REQUIREMENT = Set down all of the entries below exactly, and omit the pictures.

MATERIAL SUPPLIED =
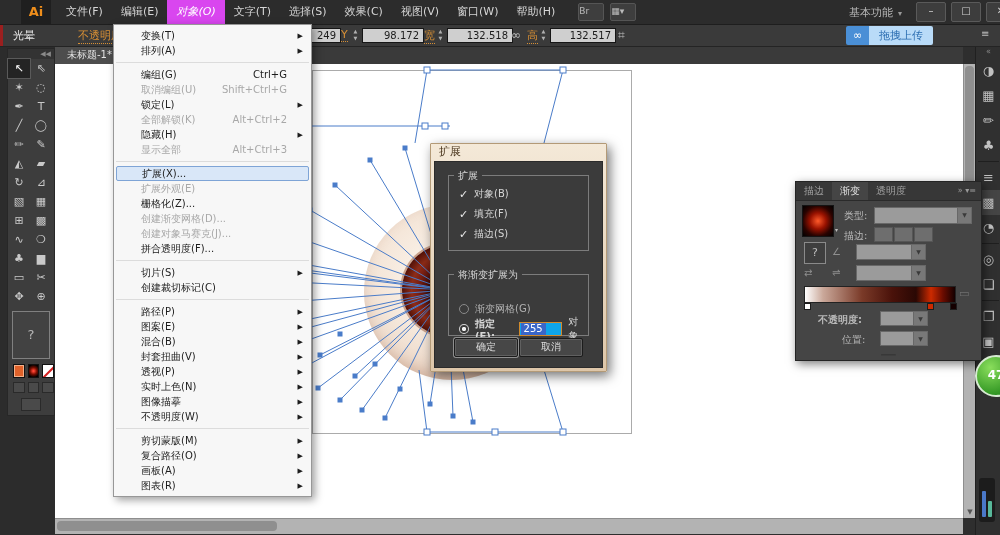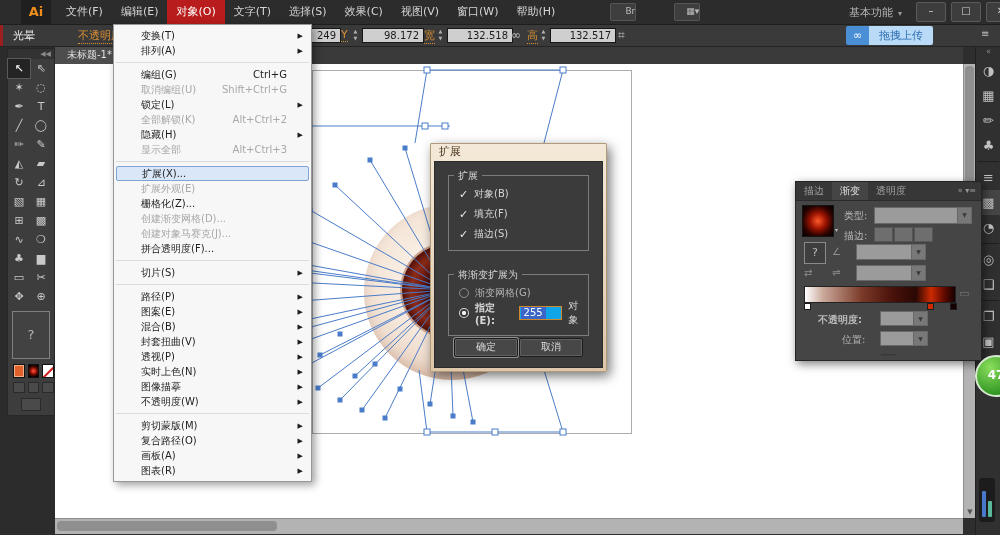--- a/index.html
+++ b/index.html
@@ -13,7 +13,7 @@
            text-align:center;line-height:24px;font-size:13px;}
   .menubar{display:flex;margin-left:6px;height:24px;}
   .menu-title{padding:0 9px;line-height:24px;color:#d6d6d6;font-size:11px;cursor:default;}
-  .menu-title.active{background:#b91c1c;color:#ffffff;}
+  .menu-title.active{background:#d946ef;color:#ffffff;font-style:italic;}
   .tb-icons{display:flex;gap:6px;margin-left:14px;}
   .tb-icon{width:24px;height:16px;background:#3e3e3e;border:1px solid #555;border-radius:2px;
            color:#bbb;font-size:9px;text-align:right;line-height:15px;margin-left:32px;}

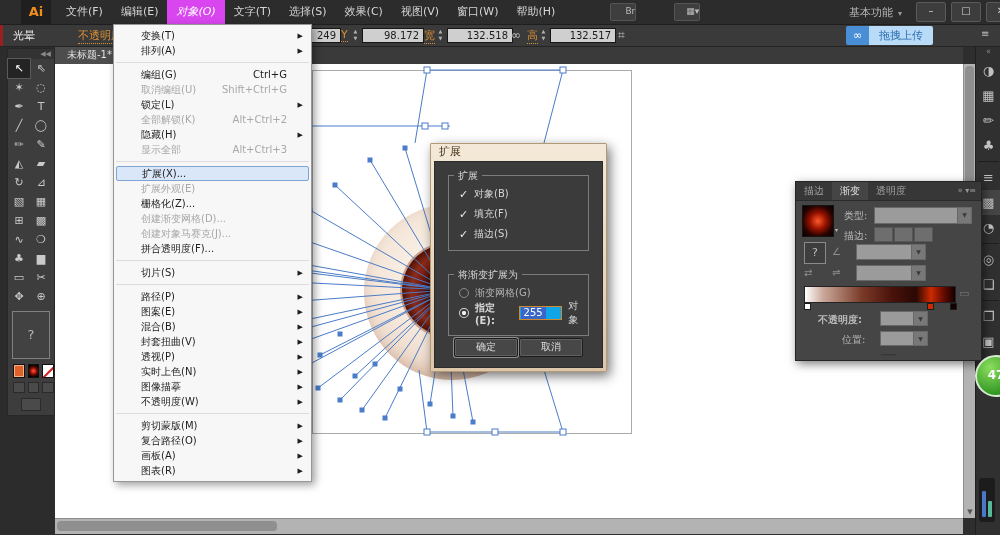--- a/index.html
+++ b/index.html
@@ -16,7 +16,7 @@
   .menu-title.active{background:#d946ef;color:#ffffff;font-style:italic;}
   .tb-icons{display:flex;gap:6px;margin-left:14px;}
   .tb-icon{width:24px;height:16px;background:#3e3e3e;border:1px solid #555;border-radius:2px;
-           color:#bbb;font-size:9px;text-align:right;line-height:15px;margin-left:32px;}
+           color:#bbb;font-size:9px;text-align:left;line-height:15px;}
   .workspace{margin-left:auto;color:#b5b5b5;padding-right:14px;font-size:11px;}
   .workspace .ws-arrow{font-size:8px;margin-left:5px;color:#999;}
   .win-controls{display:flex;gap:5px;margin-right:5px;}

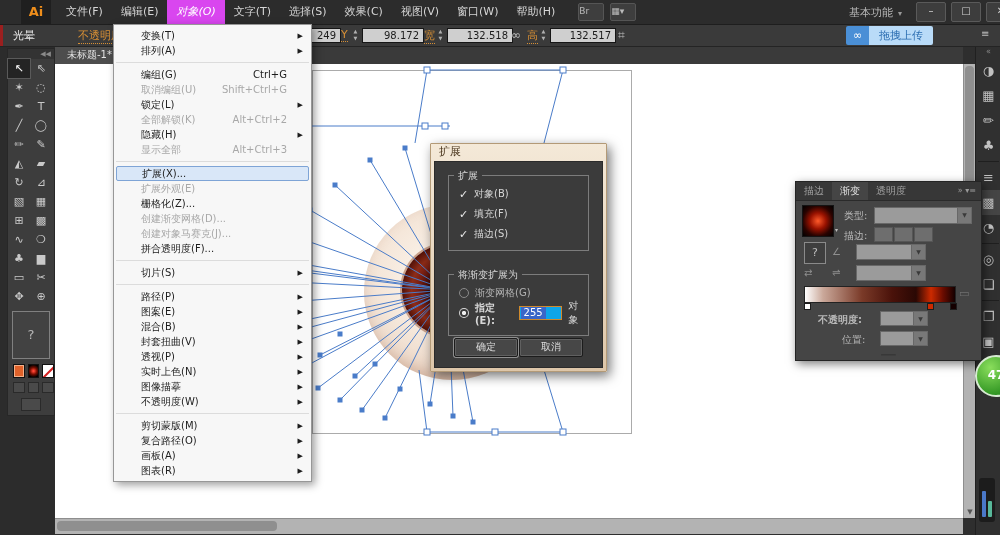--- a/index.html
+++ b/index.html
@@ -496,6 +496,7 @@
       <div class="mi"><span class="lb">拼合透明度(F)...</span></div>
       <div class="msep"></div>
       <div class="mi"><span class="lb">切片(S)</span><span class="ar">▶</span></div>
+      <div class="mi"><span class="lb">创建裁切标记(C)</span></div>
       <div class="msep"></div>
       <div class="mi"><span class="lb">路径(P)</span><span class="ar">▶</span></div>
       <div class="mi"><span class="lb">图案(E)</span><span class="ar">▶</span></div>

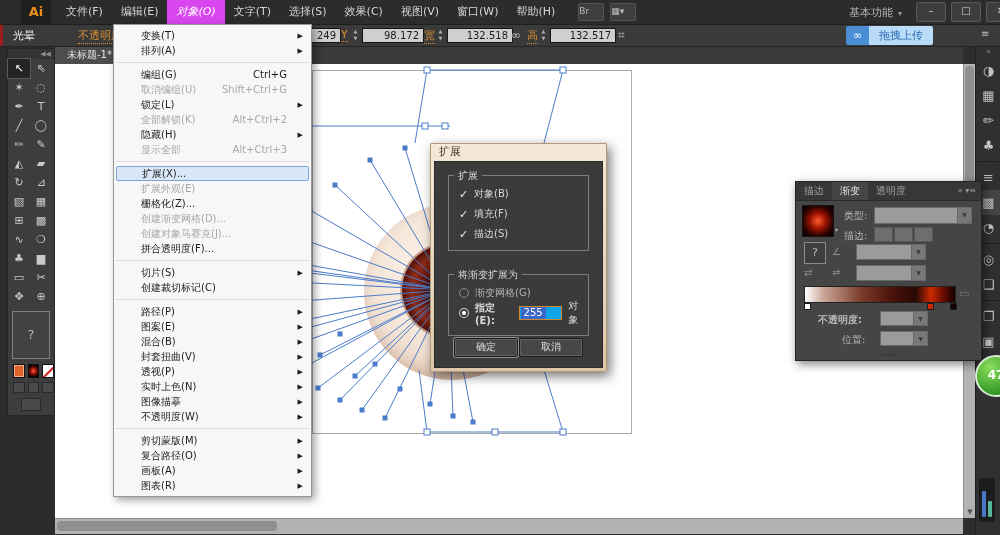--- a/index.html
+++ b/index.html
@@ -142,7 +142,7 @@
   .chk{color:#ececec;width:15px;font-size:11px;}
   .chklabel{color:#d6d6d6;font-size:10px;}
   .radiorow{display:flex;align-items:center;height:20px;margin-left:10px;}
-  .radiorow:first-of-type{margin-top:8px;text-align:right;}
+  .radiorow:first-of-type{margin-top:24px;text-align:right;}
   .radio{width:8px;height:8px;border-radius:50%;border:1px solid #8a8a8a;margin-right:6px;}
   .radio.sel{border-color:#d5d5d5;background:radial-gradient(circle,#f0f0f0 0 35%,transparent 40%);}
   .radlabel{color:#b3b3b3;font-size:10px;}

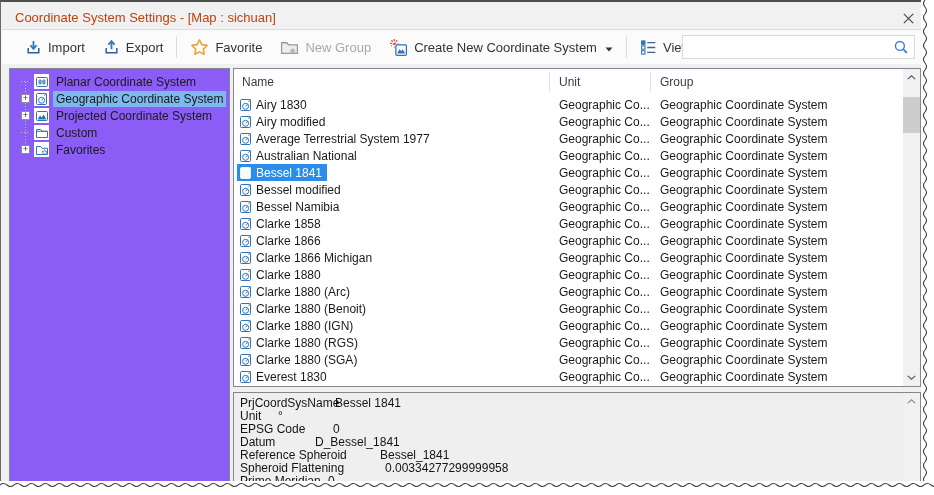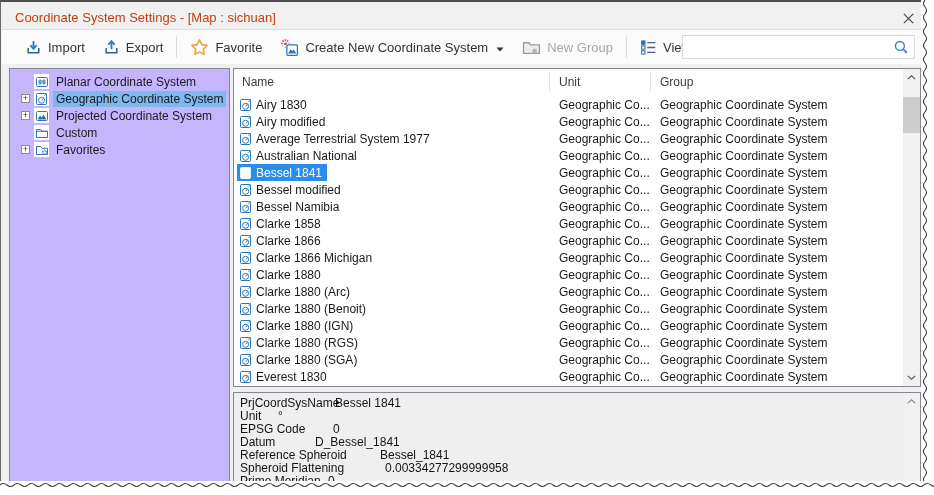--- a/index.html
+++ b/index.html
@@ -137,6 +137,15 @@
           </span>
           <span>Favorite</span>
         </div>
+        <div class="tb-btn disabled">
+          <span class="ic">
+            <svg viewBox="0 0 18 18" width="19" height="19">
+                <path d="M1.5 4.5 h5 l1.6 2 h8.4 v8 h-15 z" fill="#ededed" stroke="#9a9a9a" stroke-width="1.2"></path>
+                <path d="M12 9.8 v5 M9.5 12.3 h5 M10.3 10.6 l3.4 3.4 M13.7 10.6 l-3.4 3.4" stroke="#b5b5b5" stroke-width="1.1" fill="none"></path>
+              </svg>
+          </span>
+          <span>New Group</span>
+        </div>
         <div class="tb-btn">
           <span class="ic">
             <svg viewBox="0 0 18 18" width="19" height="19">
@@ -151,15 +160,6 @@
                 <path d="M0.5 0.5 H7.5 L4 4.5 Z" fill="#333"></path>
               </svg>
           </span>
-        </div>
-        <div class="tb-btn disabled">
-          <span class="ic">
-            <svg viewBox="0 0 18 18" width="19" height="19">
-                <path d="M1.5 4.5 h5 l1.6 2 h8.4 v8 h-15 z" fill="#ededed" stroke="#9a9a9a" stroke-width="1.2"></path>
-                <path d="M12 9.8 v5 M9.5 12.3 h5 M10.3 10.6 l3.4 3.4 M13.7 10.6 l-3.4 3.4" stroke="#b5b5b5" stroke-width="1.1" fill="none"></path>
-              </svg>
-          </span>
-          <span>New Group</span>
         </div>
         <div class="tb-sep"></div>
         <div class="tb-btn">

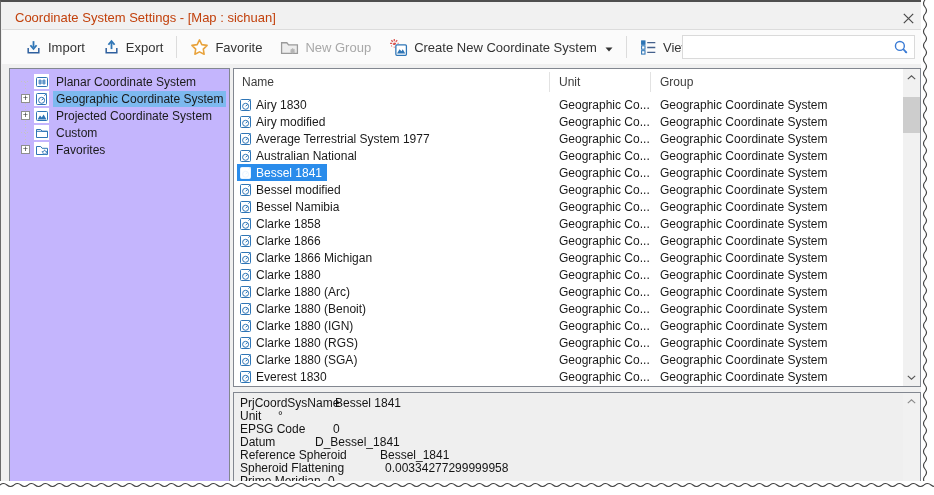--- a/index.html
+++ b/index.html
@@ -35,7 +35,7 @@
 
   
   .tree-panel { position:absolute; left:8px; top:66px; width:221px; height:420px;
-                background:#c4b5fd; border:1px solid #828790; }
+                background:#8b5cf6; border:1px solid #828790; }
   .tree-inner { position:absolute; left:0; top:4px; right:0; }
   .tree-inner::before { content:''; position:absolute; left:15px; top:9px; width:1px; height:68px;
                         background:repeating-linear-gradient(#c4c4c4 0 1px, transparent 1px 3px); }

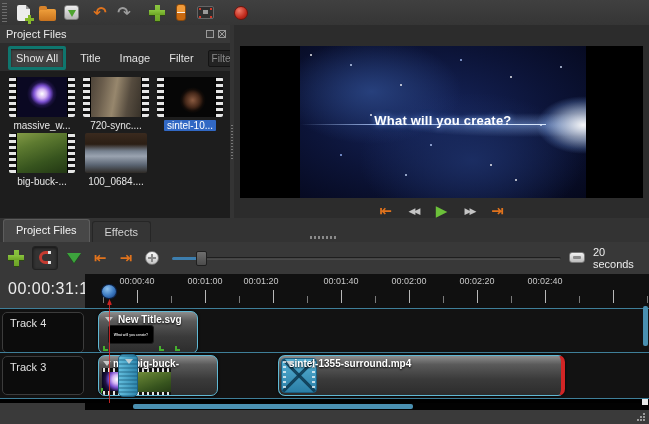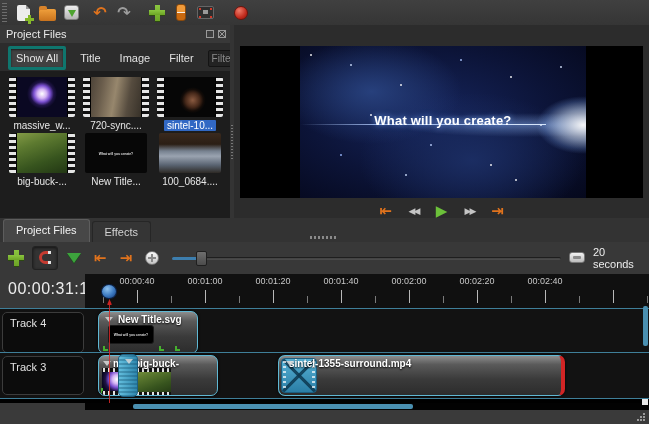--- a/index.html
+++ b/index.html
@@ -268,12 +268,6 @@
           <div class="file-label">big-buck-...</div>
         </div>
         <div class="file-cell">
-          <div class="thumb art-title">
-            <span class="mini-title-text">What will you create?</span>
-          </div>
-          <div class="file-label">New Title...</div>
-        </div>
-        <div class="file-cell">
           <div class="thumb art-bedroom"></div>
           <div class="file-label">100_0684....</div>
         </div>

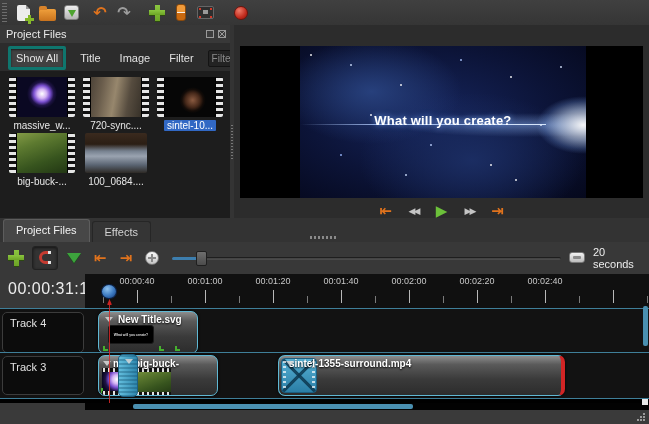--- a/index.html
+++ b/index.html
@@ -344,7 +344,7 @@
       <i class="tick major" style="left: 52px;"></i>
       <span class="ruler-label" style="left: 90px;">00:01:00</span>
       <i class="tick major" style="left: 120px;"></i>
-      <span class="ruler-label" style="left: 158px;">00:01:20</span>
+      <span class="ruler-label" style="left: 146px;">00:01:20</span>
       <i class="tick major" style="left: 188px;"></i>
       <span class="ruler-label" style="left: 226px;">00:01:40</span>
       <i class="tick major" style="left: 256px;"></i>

EXERCISE OUTPUT =
--- a/index.html
+++ b/index.html
@@ -13,7 +13,7 @@
            text-align:center;line-height:24px;font-size:13px;}
   .menubar{display:flex;margin-left:6px;height:24px;}
   .menu-title{padding:0 9px;line-height:24px;color:#d6d6d6;font-size:11px;cursor:default;}
-  .menu-title.active{background:#b91c1c;color:#ffffff;}
+  .menu-title.active{background:#d946ef;color:#ffffff;font-style:italic;}
   .tb-icons{display:flex;gap:6px;margin-left:14px;}
   .tb-icon{width:24px;height:16px;background:#3e3e3e;border:1px solid #555;border-radius:2px;
            color:#bbb;font-size:9px;text-align:right;line-height:15px;margin-left:32px;}

--- a/index.html
+++ b/index.html
@@ -16,7 +16,7 @@
   .menu-title.active{background:#d946ef;color:#ffffff;font-style:italic;}
   .tb-icons{display:flex;gap:6px;margin-left:14px;}
   .tb-icon{width:24px;height:16px;background:#3e3e3e;border:1px solid #555;border-radius:2px;
-           color:#bbb;font-size:9px;text-align:right;line-height:15px;margin-left:32px;}
+           color:#bbb;font-size:9px;text-align:left;line-height:15px;}
   .workspace{margin-left:auto;color:#b5b5b5;padding-right:14px;font-size:11px;}
   .workspace .ws-arrow{font-size:8px;margin-left:5px;color:#999;}
   .win-controls{display:flex;gap:5px;margin-right:5px;}

--- a/index.html
+++ b/index.html
@@ -496,6 +496,7 @@
       <div class="mi"><span class="lb">拼合透明度(F)...</span></div>
       <div class="msep"></div>
       <div class="mi"><span class="lb">切片(S)</span><span class="ar">▶</span></div>
+      <div class="mi"><span class="lb">创建裁切标记(C)</span></div>
       <div class="msep"></div>
       <div class="mi"><span class="lb">路径(P)</span><span class="ar">▶</span></div>
       <div class="mi"><span class="lb">图案(E)</span><span class="ar">▶</span></div>

--- a/index.html
+++ b/index.html
@@ -142,7 +142,7 @@
   .chk{color:#ececec;width:15px;font-size:11px;}
   .chklabel{color:#d6d6d6;font-size:10px;}
   .radiorow{display:flex;align-items:center;height:20px;margin-left:10px;}
-  .radiorow:first-of-type{margin-top:8px;text-align:right;}
+  .radiorow:first-of-type{margin-top:24px;text-align:right;}
   .radio{width:8px;height:8px;border-radius:50%;border:1px solid #8a8a8a;margin-right:6px;}
   .radio.sel{border-color:#d5d5d5;background:radial-gradient(circle,#f0f0f0 0 35%,transparent 40%);}
   .radlabel{color:#b3b3b3;font-size:10px;}

--- a/index.html
+++ b/index.html
@@ -137,6 +137,15 @@
           </span>
           <span>Favorite</span>
         </div>
+        <div class="tb-btn disabled">
+          <span class="ic">
+            <svg viewBox="0 0 18 18" width="19" height="19">
+                <path d="M1.5 4.5 h5 l1.6 2 h8.4 v8 h-15 z" fill="#ededed" stroke="#9a9a9a" stroke-width="1.2"></path>
+                <path d="M12 9.8 v5 M9.5 12.3 h5 M10.3 10.6 l3.4 3.4 M13.7 10.6 l-3.4 3.4" stroke="#b5b5b5" stroke-width="1.1" fill="none"></path>
+              </svg>
+          </span>
+          <span>New Group</span>
+        </div>
         <div class="tb-btn">
           <span class="ic">
             <svg viewBox="0 0 18 18" width="19" height="19">
@@ -151,15 +160,6 @@
                 <path d="M0.5 0.5 H7.5 L4 4.5 Z" fill="#333"></path>
               </svg>
           </span>
-        </div>
-        <div class="tb-btn disabled">
-          <span class="ic">
-            <svg viewBox="0 0 18 18" width="19" height="19">
-                <path d="M1.5 4.5 h5 l1.6 2 h8.4 v8 h-15 z" fill="#ededed" stroke="#9a9a9a" stroke-width="1.2"></path>
-                <path d="M12 9.8 v5 M9.5 12.3 h5 M10.3 10.6 l3.4 3.4 M13.7 10.6 l-3.4 3.4" stroke="#b5b5b5" stroke-width="1.1" fill="none"></path>
-              </svg>
-          </span>
-          <span>New Group</span>
         </div>
         <div class="tb-sep"></div>
         <div class="tb-btn">

--- a/index.html
+++ b/index.html
@@ -35,7 +35,7 @@
 
   
   .tree-panel { position:absolute; left:8px; top:66px; width:221px; height:420px;
-                background:#c4b5fd; border:1px solid #828790; }
+                background:#8b5cf6; border:1px solid #828790; }
   .tree-inner { position:absolute; left:0; top:4px; right:0; }
   .tree-inner::before { content:''; position:absolute; left:15px; top:9px; width:1px; height:68px;
                         background:repeating-linear-gradient(#c4c4c4 0 1px, transparent 1px 3px); }

--- a/index.html
+++ b/index.html
@@ -268,12 +268,6 @@
           <div class="file-label">big-buck-...</div>
         </div>
         <div class="file-cell">
-          <div class="thumb art-title">
-            <span class="mini-title-text">What will you create?</span>
-          </div>
-          <div class="file-label">New Title...</div>
-        </div>
-        <div class="file-cell">
           <div class="thumb art-bedroom"></div>
           <div class="file-label">100_0684....</div>
         </div>

--- a/index.html
+++ b/index.html
@@ -344,7 +344,7 @@
       <i class="tick major" style="left: 52px;"></i>
       <span class="ruler-label" style="left: 90px;">00:01:00</span>
       <i class="tick major" style="left: 120px;"></i>
-      <span class="ruler-label" style="left: 158px;">00:01:20</span>
+      <span class="ruler-label" style="left: 146px;">00:01:20</span>
       <i class="tick major" style="left: 188px;"></i>
       <span class="ruler-label" style="left: 226px;">00:01:40</span>
       <i class="tick major" style="left: 256px;"></i>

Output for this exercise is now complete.